Supplied entries
———

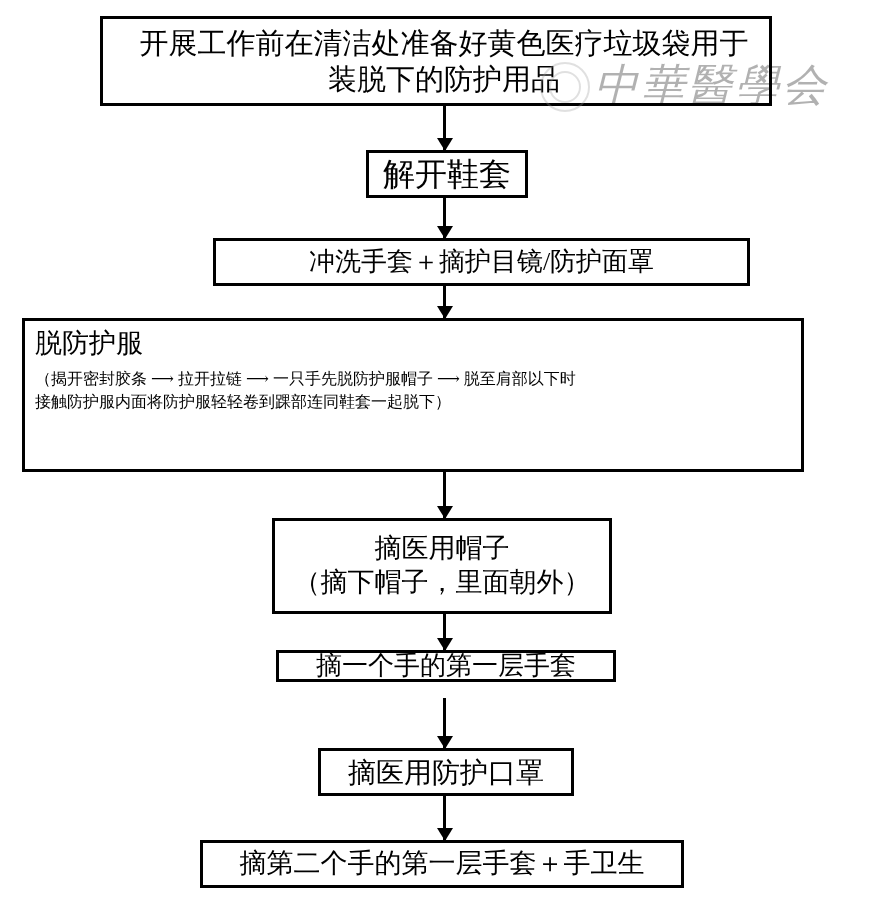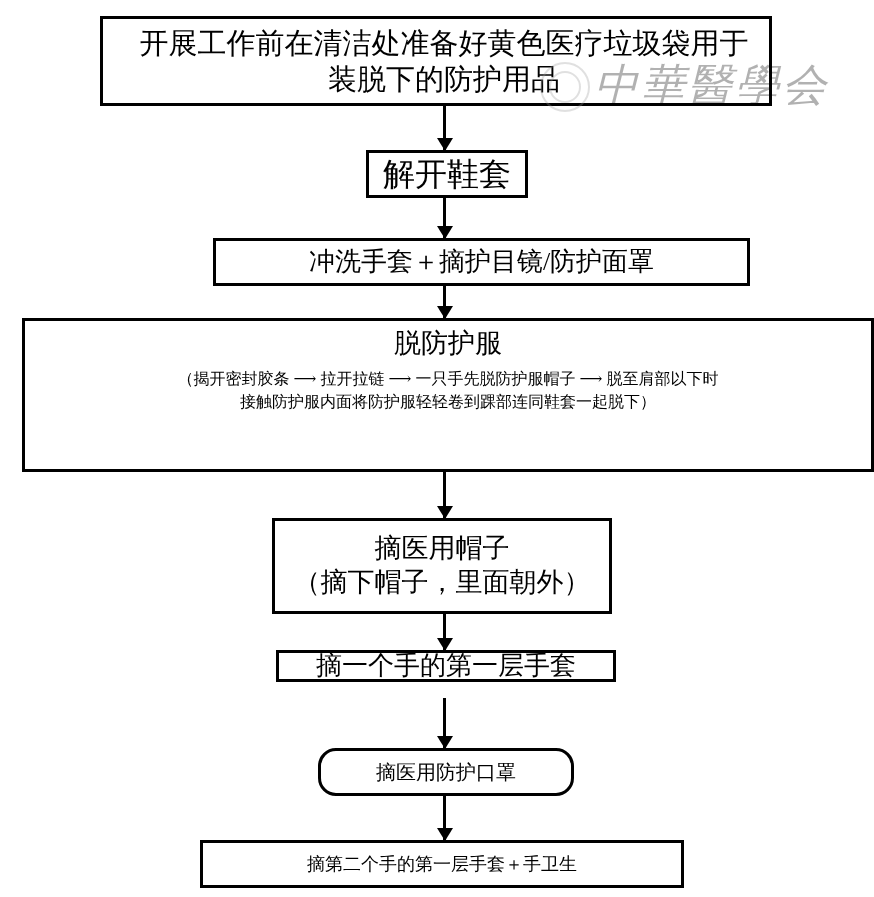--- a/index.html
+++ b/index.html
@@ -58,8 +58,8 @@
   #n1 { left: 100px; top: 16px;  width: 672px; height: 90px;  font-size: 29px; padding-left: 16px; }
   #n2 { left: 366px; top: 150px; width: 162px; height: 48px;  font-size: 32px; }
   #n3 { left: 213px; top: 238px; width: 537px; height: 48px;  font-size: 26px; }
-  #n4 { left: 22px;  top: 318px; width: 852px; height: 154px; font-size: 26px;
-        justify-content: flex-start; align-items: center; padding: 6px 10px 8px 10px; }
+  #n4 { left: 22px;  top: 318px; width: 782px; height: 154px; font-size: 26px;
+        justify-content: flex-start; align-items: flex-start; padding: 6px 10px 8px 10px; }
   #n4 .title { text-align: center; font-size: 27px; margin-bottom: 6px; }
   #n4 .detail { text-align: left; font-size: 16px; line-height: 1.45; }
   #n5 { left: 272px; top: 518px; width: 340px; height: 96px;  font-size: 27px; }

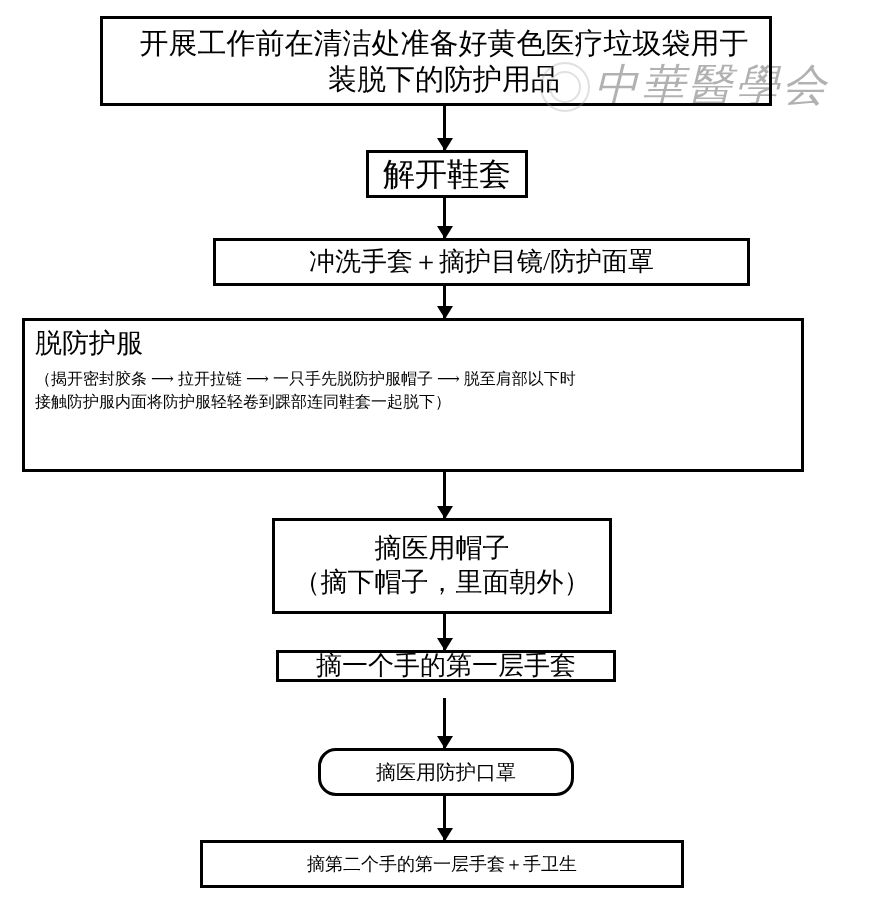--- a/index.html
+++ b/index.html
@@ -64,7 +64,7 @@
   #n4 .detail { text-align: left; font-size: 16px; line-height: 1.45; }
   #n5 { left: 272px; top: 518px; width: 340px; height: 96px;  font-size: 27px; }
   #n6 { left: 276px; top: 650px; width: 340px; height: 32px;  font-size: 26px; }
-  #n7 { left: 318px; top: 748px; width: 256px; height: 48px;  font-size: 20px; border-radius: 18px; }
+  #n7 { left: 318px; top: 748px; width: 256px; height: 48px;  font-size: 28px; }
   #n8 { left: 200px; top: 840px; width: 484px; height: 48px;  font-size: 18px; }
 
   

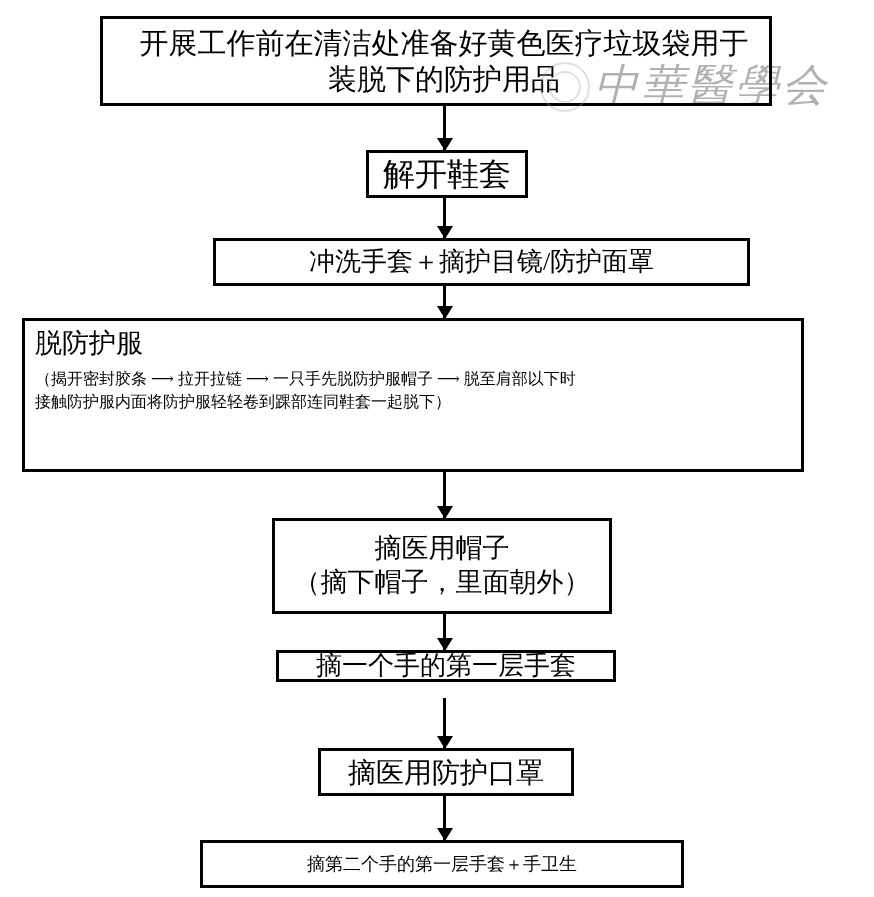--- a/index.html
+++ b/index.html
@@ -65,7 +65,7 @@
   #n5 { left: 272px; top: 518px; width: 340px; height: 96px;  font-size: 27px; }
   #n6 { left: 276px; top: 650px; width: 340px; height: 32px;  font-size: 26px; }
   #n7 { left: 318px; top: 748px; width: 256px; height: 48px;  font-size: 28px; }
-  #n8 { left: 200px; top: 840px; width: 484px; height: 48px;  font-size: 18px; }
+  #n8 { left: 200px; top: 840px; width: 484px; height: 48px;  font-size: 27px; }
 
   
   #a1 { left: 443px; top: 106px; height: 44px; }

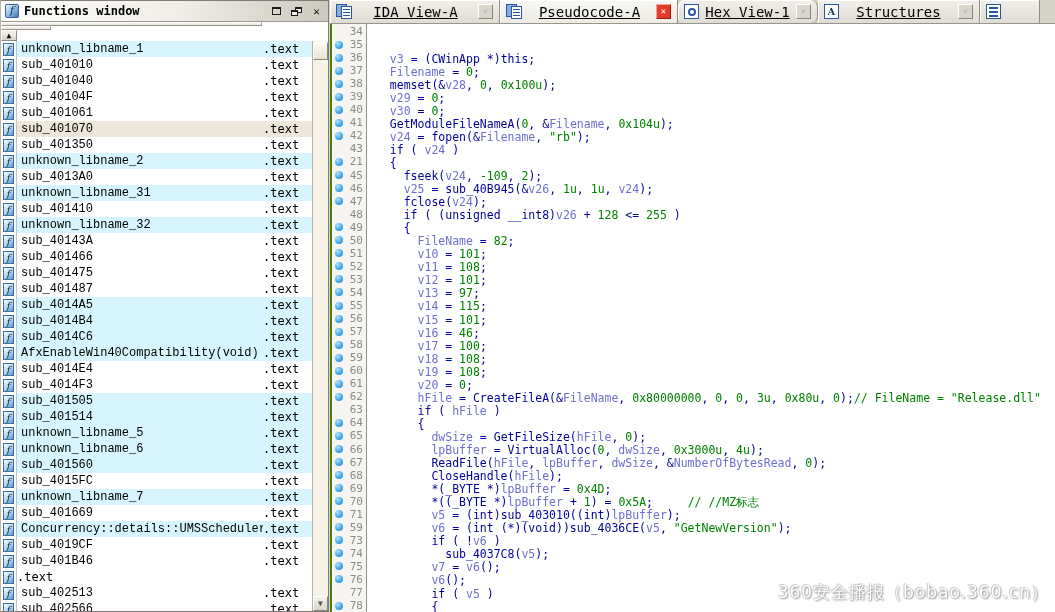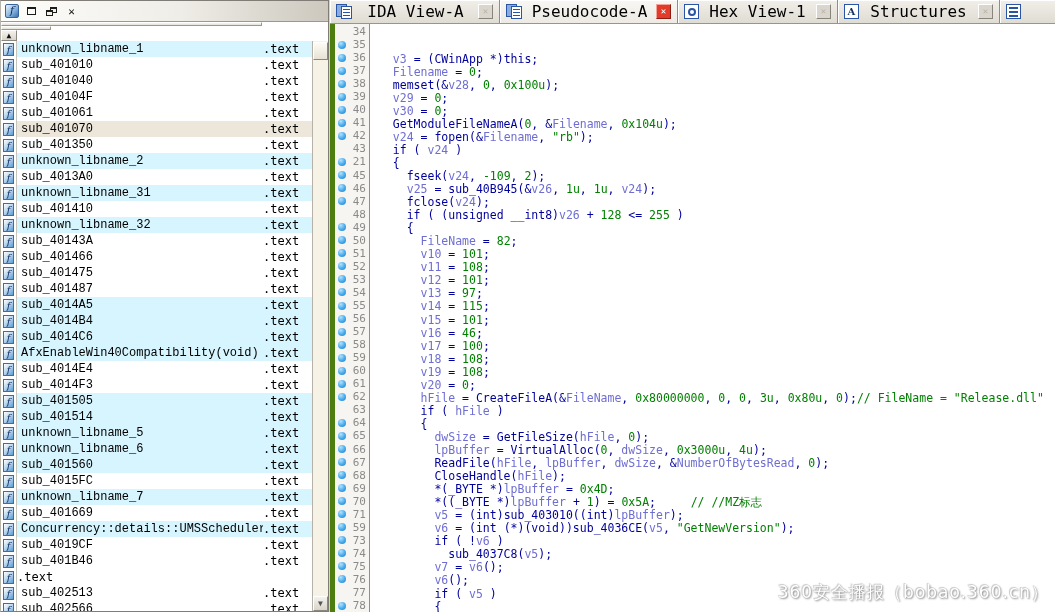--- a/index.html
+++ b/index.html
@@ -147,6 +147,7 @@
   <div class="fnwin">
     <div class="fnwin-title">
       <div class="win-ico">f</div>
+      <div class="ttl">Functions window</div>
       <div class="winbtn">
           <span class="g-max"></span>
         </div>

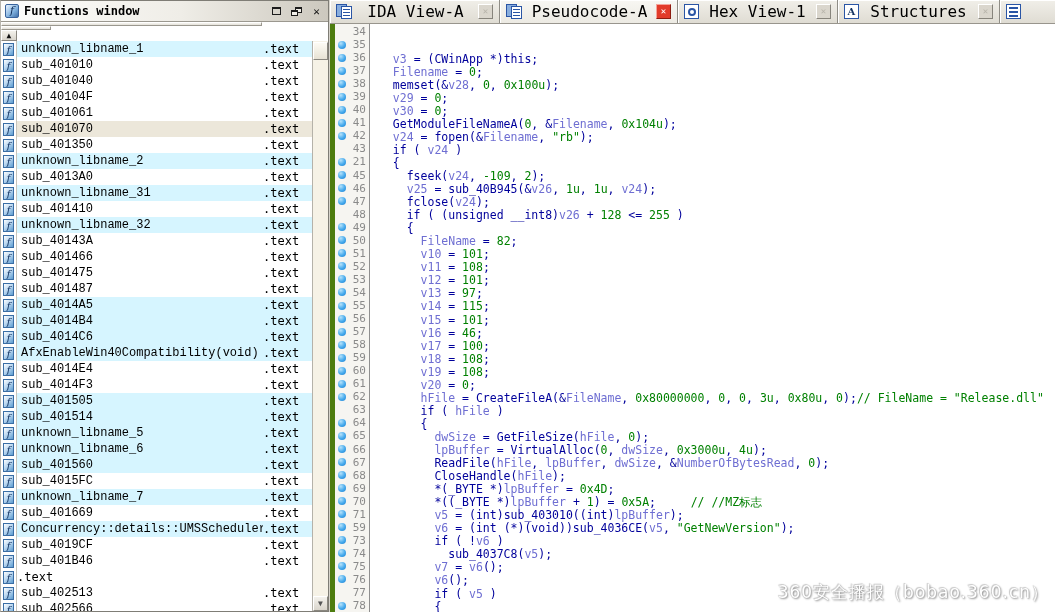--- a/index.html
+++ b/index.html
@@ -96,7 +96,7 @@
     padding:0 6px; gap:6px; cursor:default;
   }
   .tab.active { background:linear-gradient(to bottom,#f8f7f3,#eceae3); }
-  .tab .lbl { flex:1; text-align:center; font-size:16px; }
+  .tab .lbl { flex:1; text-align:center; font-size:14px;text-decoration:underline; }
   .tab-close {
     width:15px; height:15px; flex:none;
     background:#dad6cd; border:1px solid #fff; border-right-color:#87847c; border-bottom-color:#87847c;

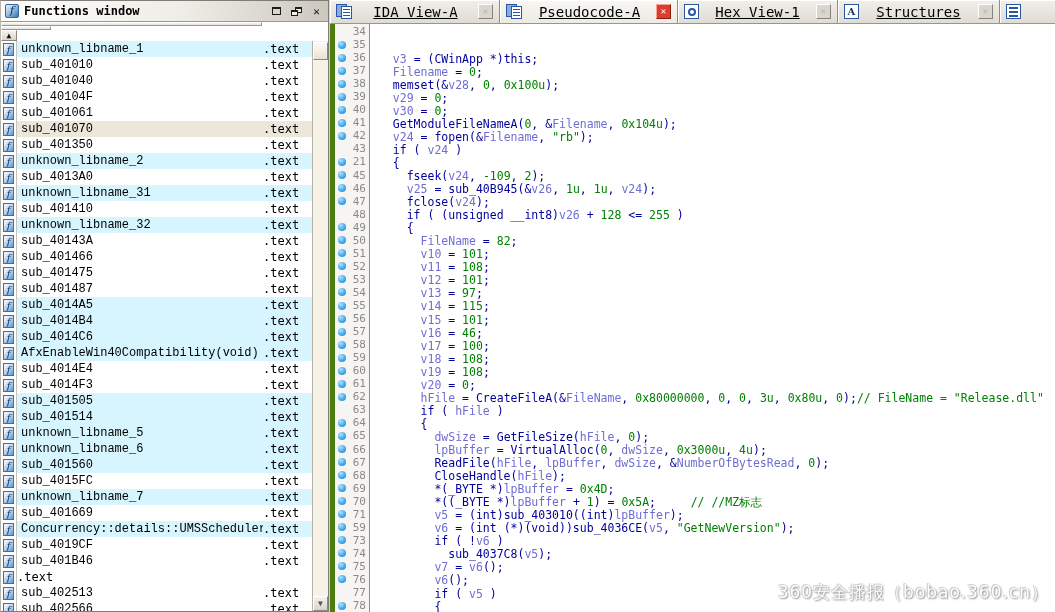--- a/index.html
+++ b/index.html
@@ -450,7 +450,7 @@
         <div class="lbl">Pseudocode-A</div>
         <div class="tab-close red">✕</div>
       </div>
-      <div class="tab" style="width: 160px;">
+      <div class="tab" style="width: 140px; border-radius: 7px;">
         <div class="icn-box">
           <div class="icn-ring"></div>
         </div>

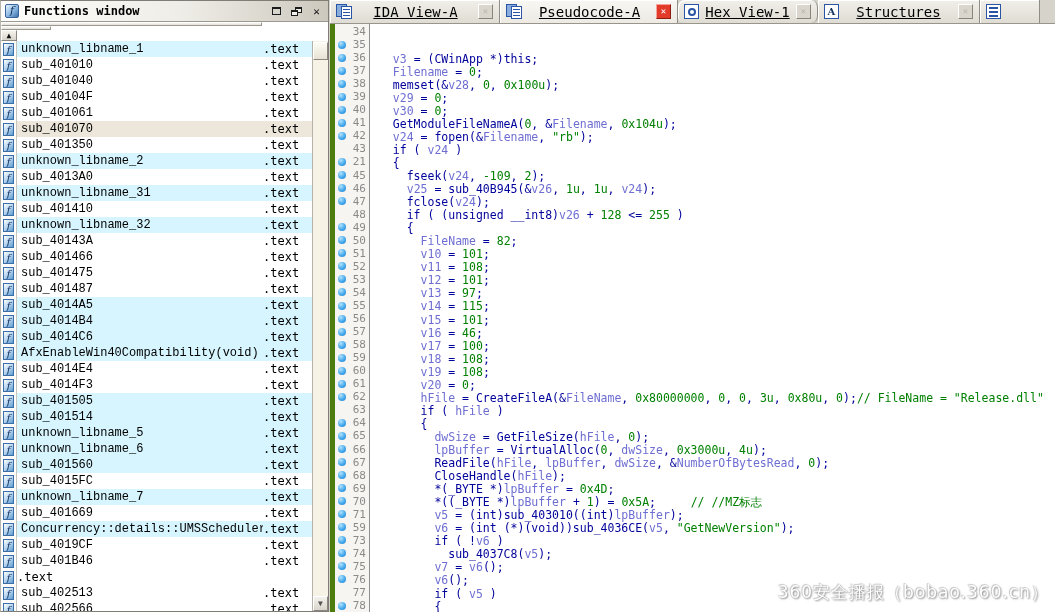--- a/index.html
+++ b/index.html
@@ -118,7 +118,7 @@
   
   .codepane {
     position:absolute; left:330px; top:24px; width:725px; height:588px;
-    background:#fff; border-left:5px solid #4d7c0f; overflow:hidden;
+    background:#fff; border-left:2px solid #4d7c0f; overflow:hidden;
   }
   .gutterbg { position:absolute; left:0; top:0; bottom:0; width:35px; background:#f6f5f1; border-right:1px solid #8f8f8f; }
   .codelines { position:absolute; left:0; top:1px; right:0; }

———

Exercise
Report back each line in the material above that contains the string "title".

Answer to the exercise
   #n4 .title { text-align: center; font-size: 27px; margin-bottom: 6px; }
     <div class="fnwin-title">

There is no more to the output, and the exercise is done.